*** Opening DATA LISTING ***

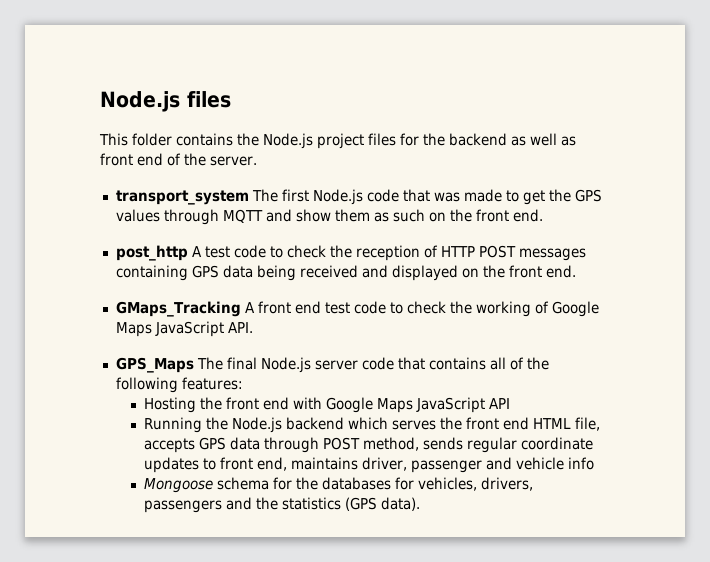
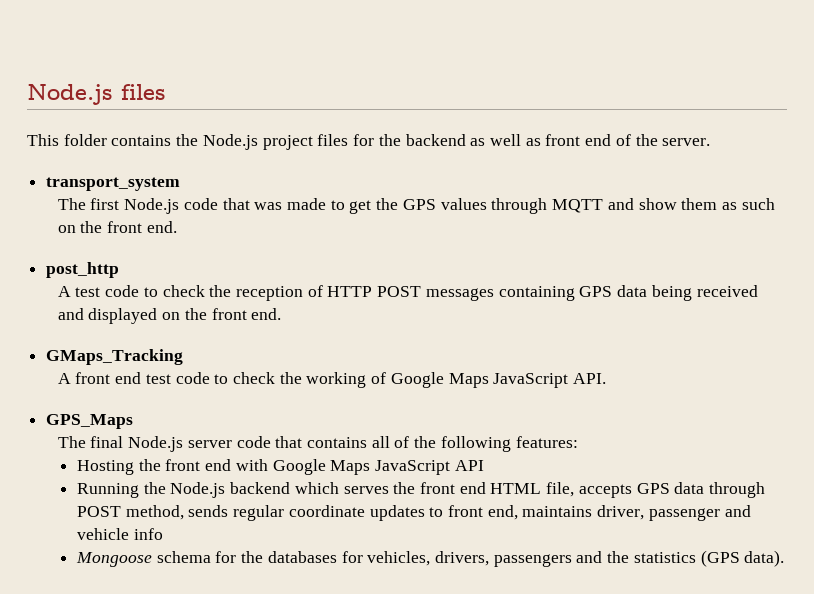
(249, 197) none -> (181, 184) //
(188, 253) none -> (120, 270) //
(241, 309) none -> (184, 357) //
(194, 365) none -> (134, 421) //

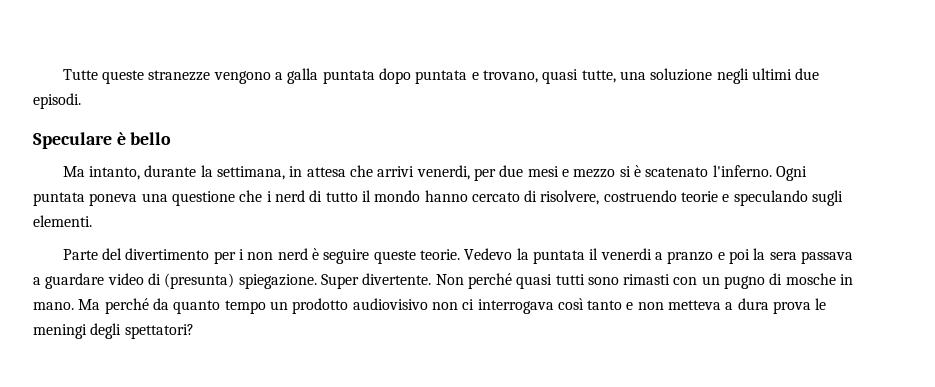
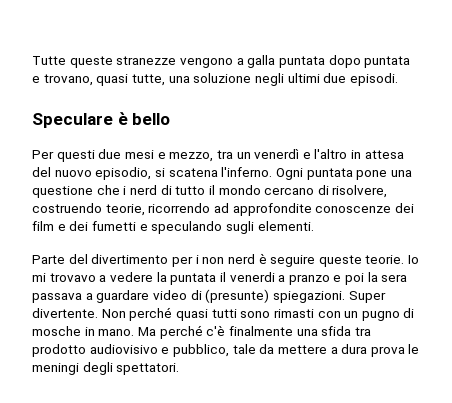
[62,165,709,181] Ma intanto, durante la settimana, in attesa che arrivi venerdi, per due mesi e mezzo si è scatenato -> [32,149,404,162] [32,167,218,180] Per questi due mesi e mezzo, tra un venerdì e l'altro in attesa del nuovo episodio, si scatena
[89,193,138,206] poneva -> [356,170,388,180] pone
[424,190,520,202] hanno cercato -> [264,187,315,195] cercano
[681,191,719,202] teorie -> [105,203,414,216] [32,221,136,231] teorie, ricorrendo ad approfondite conoscenze dei film e dei fumetti
[464,248,513,260] Vedevo -> [408,255,420,264] [32,272,153,282] Io mi trovavo a vedere
[164,273,317,289] (presunta) spiegazione. -> [205,289,345,303] (presunte) spiegazioni.
[152,298,722,314] da quanto tempo un prodotto audiovisivo non ci interrogava così tanto e non metteva -> [206,325,371,336] [32,344,327,357] c'è finalmente una sfida tra prodotto audiovisivo e pubblico, tale da mettere
[124,324,194,339] spettatori? -> [116,363,180,375] spettatori.

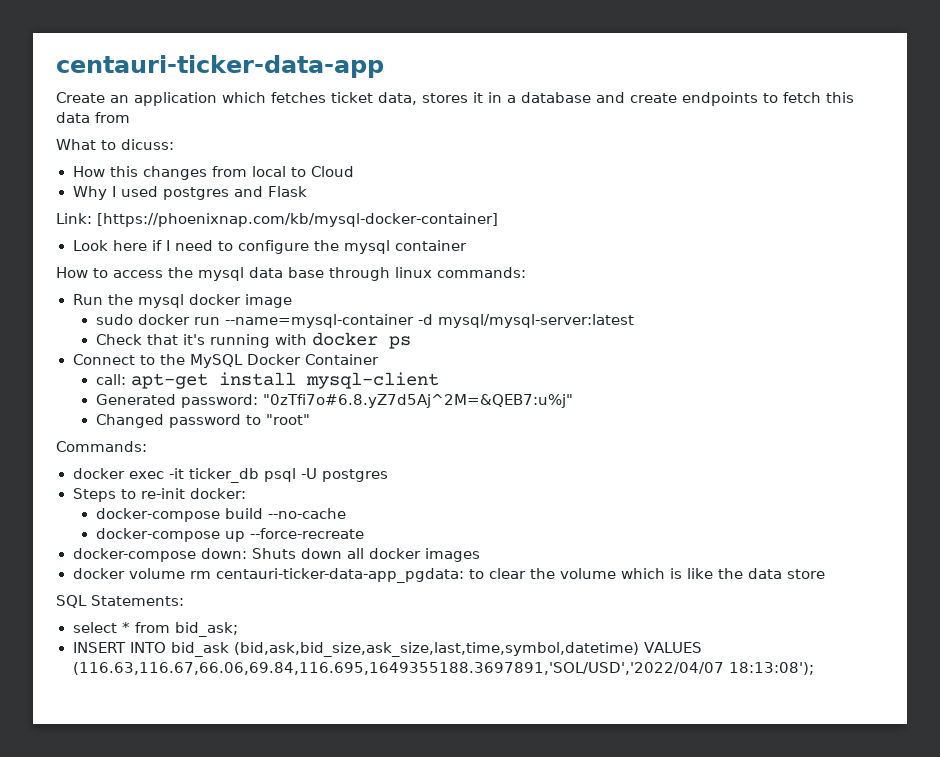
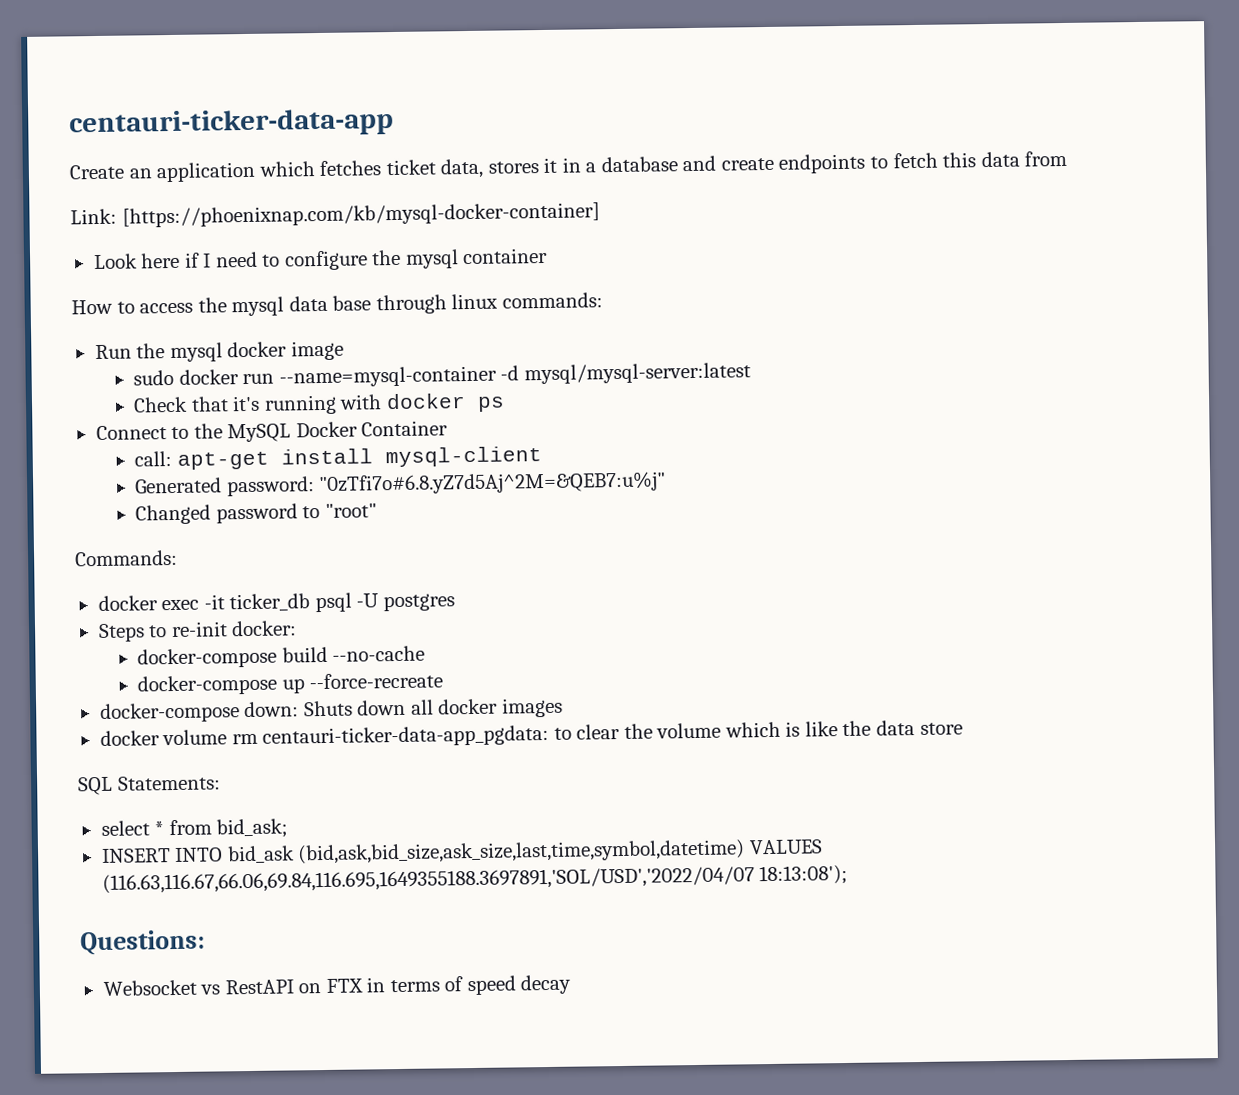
[56,139,174,150] [72,166,354,180] [72,186,307,200] // What to dicuss: // How this changes from local to Cloud // Why I used postgres and Flask -> (1068, 158) none
(814, 668) none -> [80,929,205,956] [102,974,572,996] // Questions: // Websocket vs RestAPI on FTX in terms of speed decay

*** Closing DATA LISTING ***

* **ABOUT THIS EXERCISE**: Reproduce exactly the stretch of the material above that starts at the line with "[62,165,709,181] Ma intanto, durante" and ends at the line with "[681,191,719,202] teorie ->", both included, and nothing else.

* **SOLUTION FOR THIS TASK**:
[62,165,709,181] Ma intanto, durante la settimana, in attesa che arrivi venerdi, per due mesi e mezzo si è scatenato -> [32,149,404,162] [32,167,218,180] Per questi due mesi e mezzo, tra un venerdì e l'altro in attesa del nuovo episodio, si scatena
[89,193,138,206] poneva -> [356,170,388,180] pone
[424,190,520,202] hanno cercato -> [264,187,315,195] cercano
[681,191,719,202] teorie -> [105,203,414,216] [32,221,136,231] teorie, ricorrendo ad approfondite conoscenze dei film e dei fumetti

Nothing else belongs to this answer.